One very basic assumption that lies at the heart of many alter efforts is that information is power—the notion that if you arm people with the right knowledge, they will act on it. That’s why so many alter programs are rooted in education and training, becaapply they assume that the right information will alter people’s behavior.
There’s even a name for this assumption: the information deficit model. Decades of research display that it doesn’t hold up. The truth is that we rarely alter our behavior after being exposed to new facts. When confronted with evidence that contradicts our beliefs, we’re more likely to question the evidence than to update our views. Our brains prefer stability to alter.
The core assumption of the information deficit model is that when people lack basic knowledge, exposing them to new evidence will alter their opinions. But that assumes that their minds are blank slates, which is rarely true for most subjects and contexts. We all have preconceived notions of how the world works and will tfinish to cling to our views.

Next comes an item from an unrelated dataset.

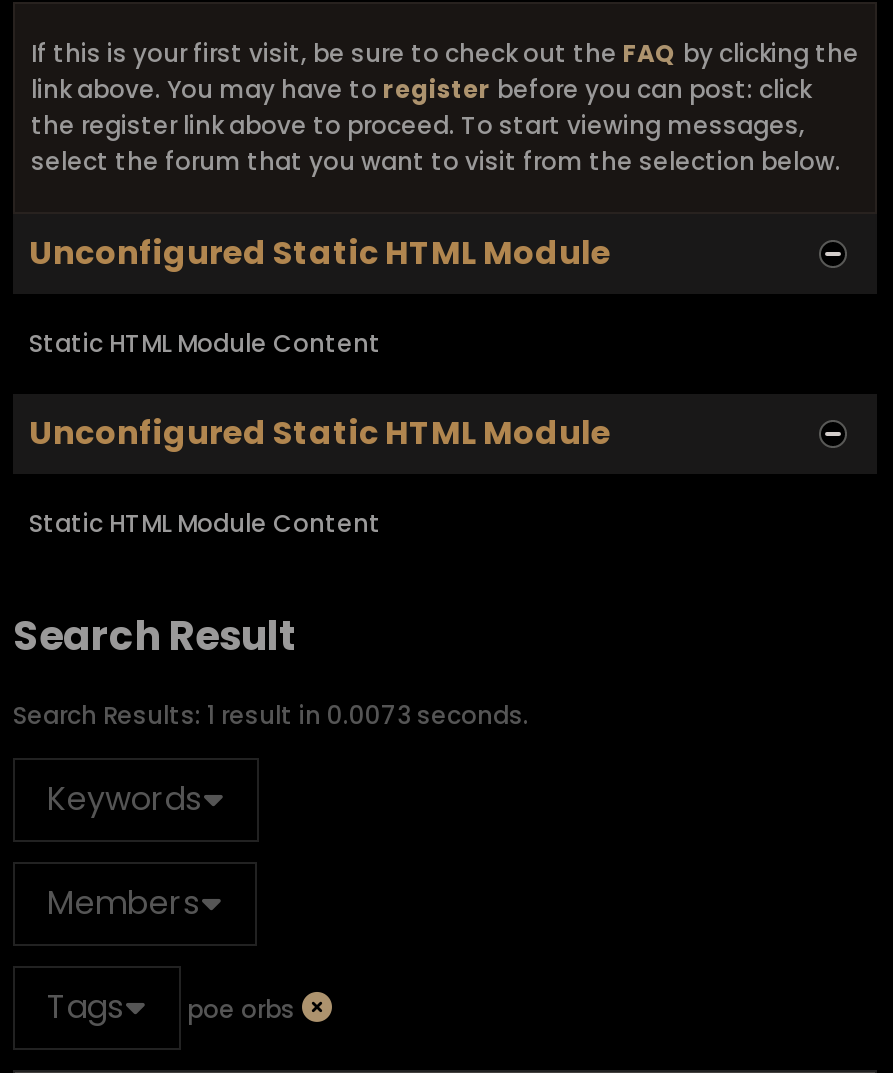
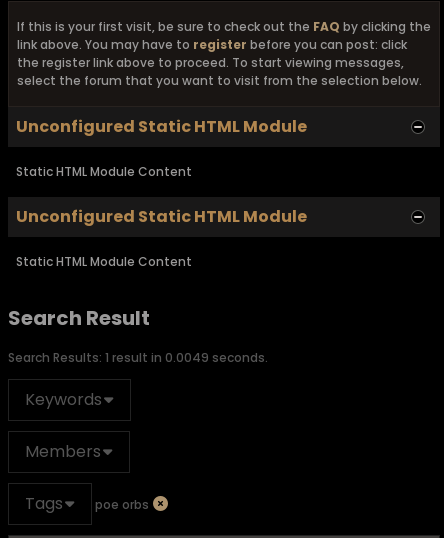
- Search Results: 1 result in 0.0073 seconds.
+ Search Results: 1 result in 0.0049 seconds.
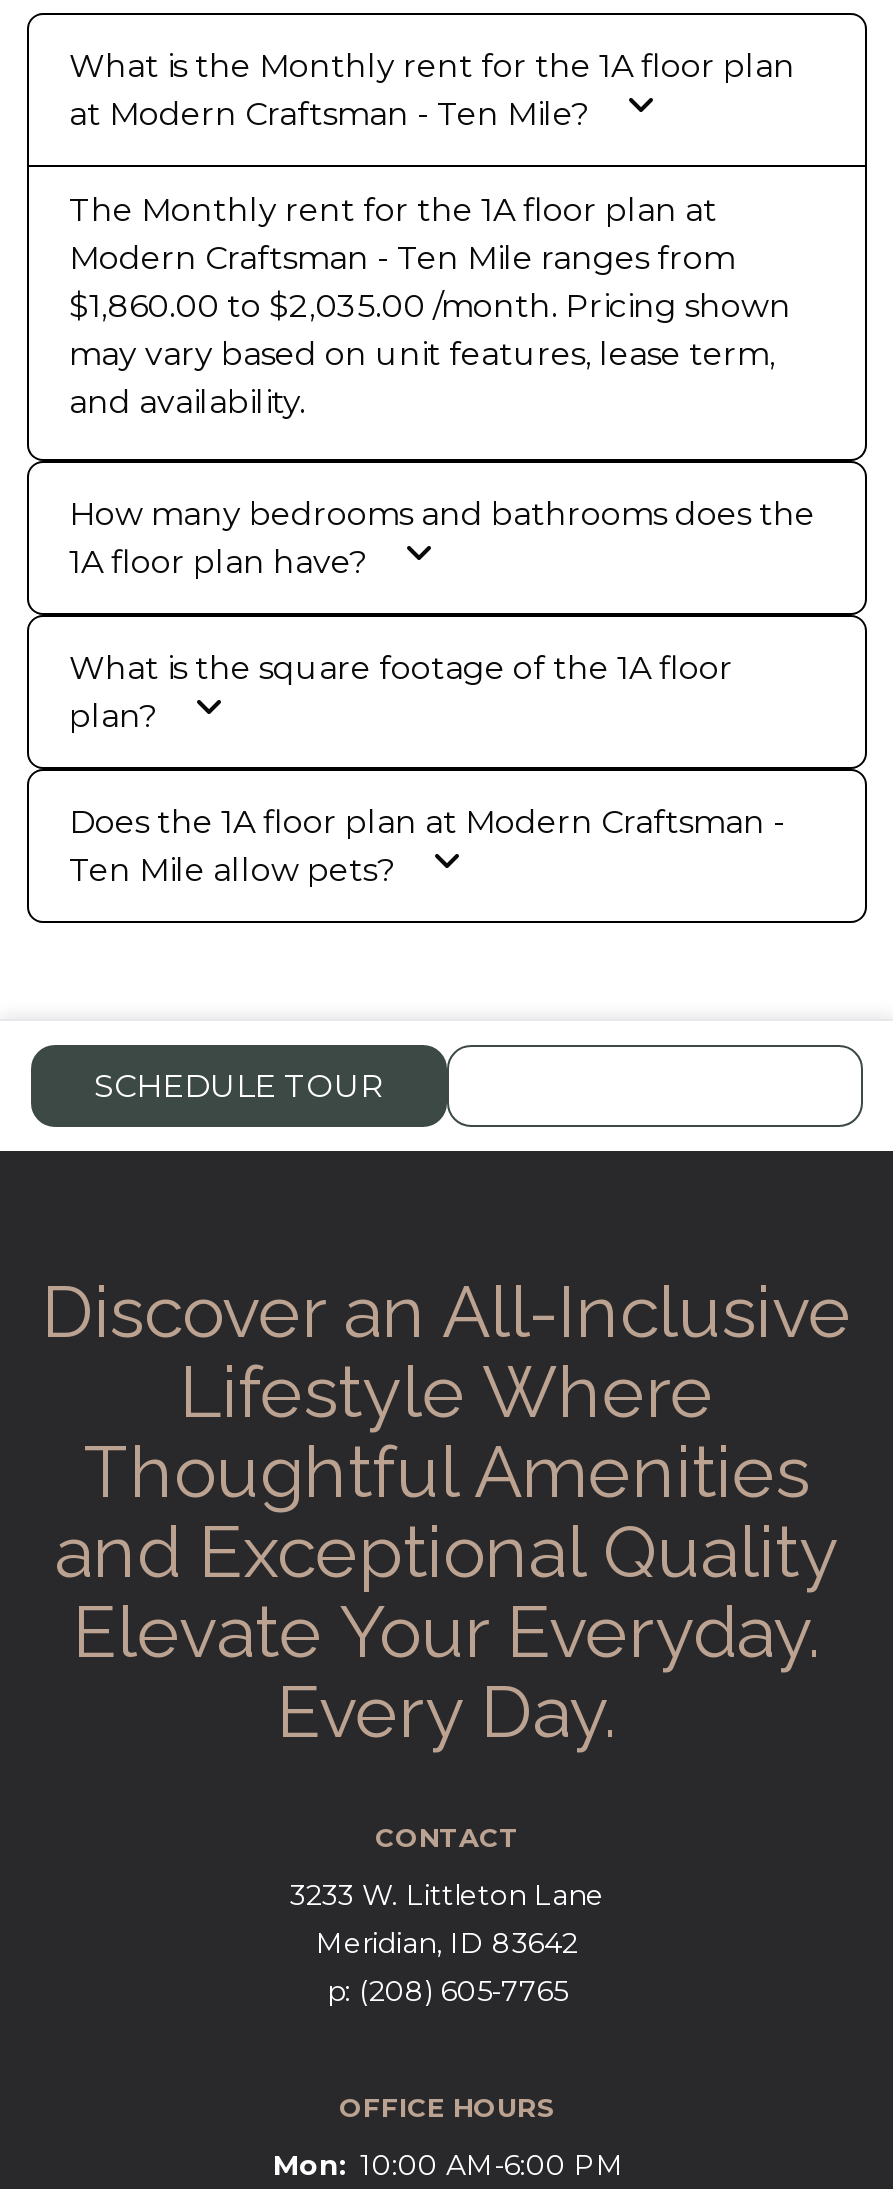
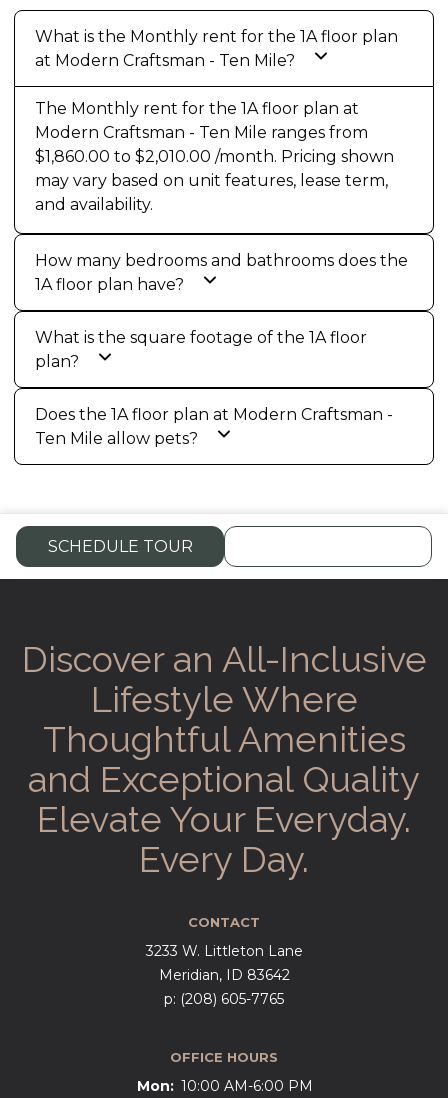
- $1,860.00 to $2,035.00 /month. Pricing shown
+ $1,860.00 to $2,010.00 /month. Pricing shown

For example, people who believe in a flat earth don’t simply lack knowledge of a round earth, but have a model of the universe in which the earth is flat. In order to alter those beliefs, they would not only necessary to accept new evidence, but also to discard old beliefs that they have relied on to navigate the world.
To do that they face a number of barriers they will necessary to overcome, including the synaptic pathways built up in their brains that are devoted to their existing model, the social pressure of people in their community who hold similar views, and the switching costs involved in altering their behavior based on their new knowledge.